British female surrealists included in major Paris show
Meanwhile at the Musée de Montmartre from 31 March a survey of female surrealists aims to rectify the gender balance and gives some prominence to the British contingent of female surrealists led by the now familiar figure of Leonora Carrington but followed by a host of overlooked artists including Marion Adnams, Diana Brinton-Lee, Grace Pailthorpe, Edith Rimmington, Mary Wykeham, and, as signalled in the last issue of BLAST, Eileen Agar and Ithell Colquhoun.
Surréalisme au Féminin? is held at Musée de Montmartre, 31 March – 10 September 2023
Artist spotlight: Richard Smith
Two exhibitions can currently be seen in London devoted to The British artist, Richard Smith, who died in 2016. One is a survey (1965-2009) at Flowers Gallery which represented the artist during the last 20 years of his life. The other is at Hazlitt Holland-Hibbert which took over management of Smith’s estate after he died and is focussed on the distinctive shaped canvases he made in the late sixties and early seventies. Both have benefitted from the publication of a substantial new book on Smith by Thames & Hudson in association with The Estate of Francis Bacon with essays by the former Tate curator, Chris Stephens and the art historian, David Alan Mellor who agree that Smith was a leading light in his youth, moving from pop to hard edge abstraction and colour field painting, becoming a master of the shaped, 3D canvas. But although he was granted a retrospective by the Tate aged just 43 in 1975, he was out of step with new wave conceptual practice and slipped out of the limelight. The market background to the latest developments is that by the time Flowers began working with Smith in mid 1990s his large paintings might fetch about £12,000, less than equivalent abstracts by John Hoyland or Gillian Ayres and considerably less than Sean Scully or Bridget Riley. When he died, his auction record of just £27,600 had stood for nearly ten years.
What the book does not address is the market swing that took place after his death. At auction, that 10-year-old record was demolished in 2017 when a 1960s shaped canvas, Tip Top, sold for a record £131,250. Word had got out that Holland-Hibbert was gunning for the artist’s estate, and taking his work to the premier art fair, Art Basel with six figure price tags. Holland-Hibbert was also active in buying at auction. In January 2020, for instance, Christie’s offered a 7-ft cumulous type abstract, Place 1, 1960, that had belonged to the influential collector, EJ Power, that was chased over the £40,000 estimate by Austin /Desmond Fine Art before selling to Holland-Hibbert for £125,000.
While there may be some rivalry between the two galleries, both are agreed on where Smiths prices should be.

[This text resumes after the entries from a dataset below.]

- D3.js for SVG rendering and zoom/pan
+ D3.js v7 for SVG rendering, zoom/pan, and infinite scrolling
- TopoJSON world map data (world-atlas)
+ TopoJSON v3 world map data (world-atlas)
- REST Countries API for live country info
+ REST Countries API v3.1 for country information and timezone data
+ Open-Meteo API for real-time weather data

At his show, Matthew Flowers has priced works on paper from £8,000 to £20,000 and paintings from £50,000 to £200,000. The shaped canvases at Holland-Hibbert range from £100,000 to £150,000, though he has sold earlier, flat canvases from the 60s for as much as £225,000.
ART FAIR NEWS
Fair favourites to follow
Contemporary British artists going down a storm at art fairs abroad include Patrick Goddard whose installation, Whoopsie’s Dream, was shown at Paris+ last October when it was snapped up by the famous Miami collectors, Don and Mera Rubell. The work on London gallery, Seventeen’s stand, comprises a 20 minute film of a speaking dog having a nightmare (17,000 Euros) and several painted wall dioramas of 1960s village life, populated by snails (10,000 Euros each). Where the Rubells go, many others follow.

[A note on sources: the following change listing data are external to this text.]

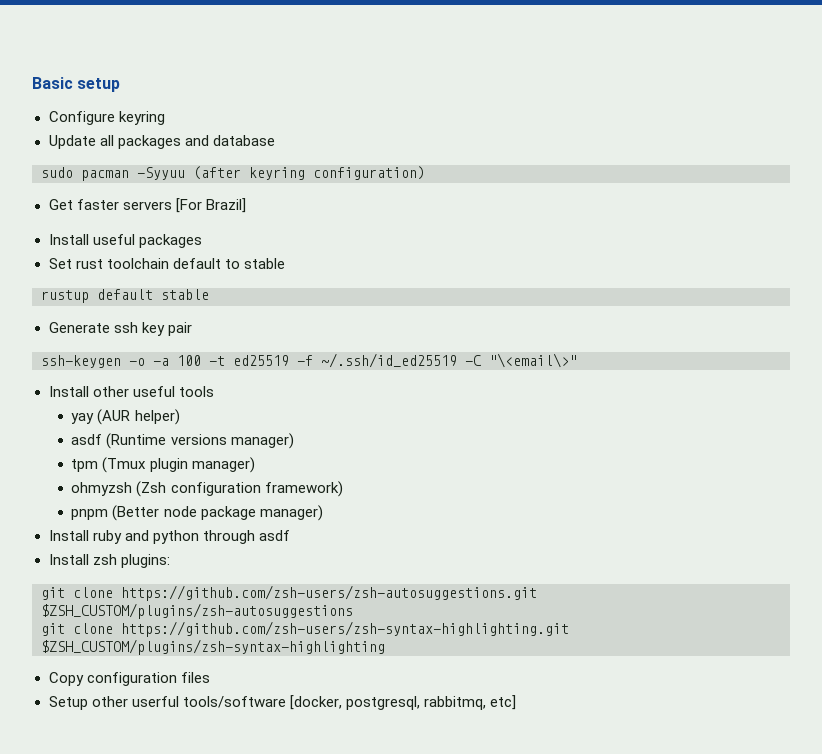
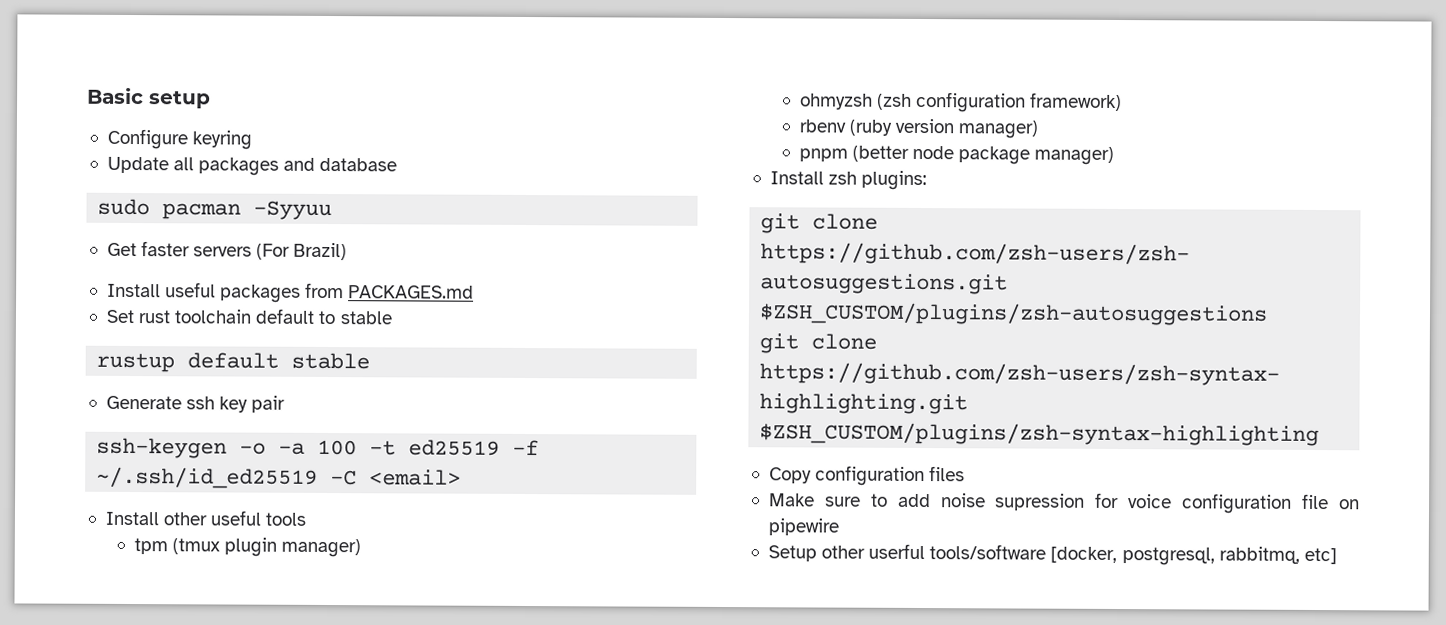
- sudo pacman -Syyuu (after keyring configuration)
+ sudo pacman -Syyuu
- Get faster servers [For Brazil]
+ Get faster servers (For Brazil)
- Install useful packages
+ Install useful packages from PACKAGES.md
- ssh-keygen -o -a 100 -t ed25519 -f ~/.ssh/id_ed25519 -C "\<email\>"
+ ssh-keygen -o -a 100 -t ed25519 -f ~/.ssh/id_ed25519 -C <email>
- yay (AUR helper)
- asdf (Runtime versions manager)
- tpm (Tmux plugin manager)
+ tpm (tmux plugin manager)
- ohmyzsh (Zsh configuration framework)
+ ohmyzsh (zsh configuration framework)
+ rbenv (ruby version manager)
- pnpm (Better node package manager)
+ pnpm (better node package manager)
- Install ruby and python through asdf
+ Make sure to add noise supression for voice configuration file on pipewire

Snap up: sculptures by Abdulrazaq Awofeso
London dealer, Ed Cross, experienced a welcome demand at the 1-54 African art fair in Marrakech (9-12 Feb) for the wood figure sculptures by Birmingham/UK based artist Abdulrazaq Awofeso (b 1978). Two works were sold within hours of the opening to an Austrian collector for £2,000–£8,000 each, and, after a visit from by Alicia Knock, African Art curator from Pompidou Centre with a delegation, another three were sold. The artist’s next major outing will be at the non-selling South London Gallery in July, though I’m sure all offers will be considered.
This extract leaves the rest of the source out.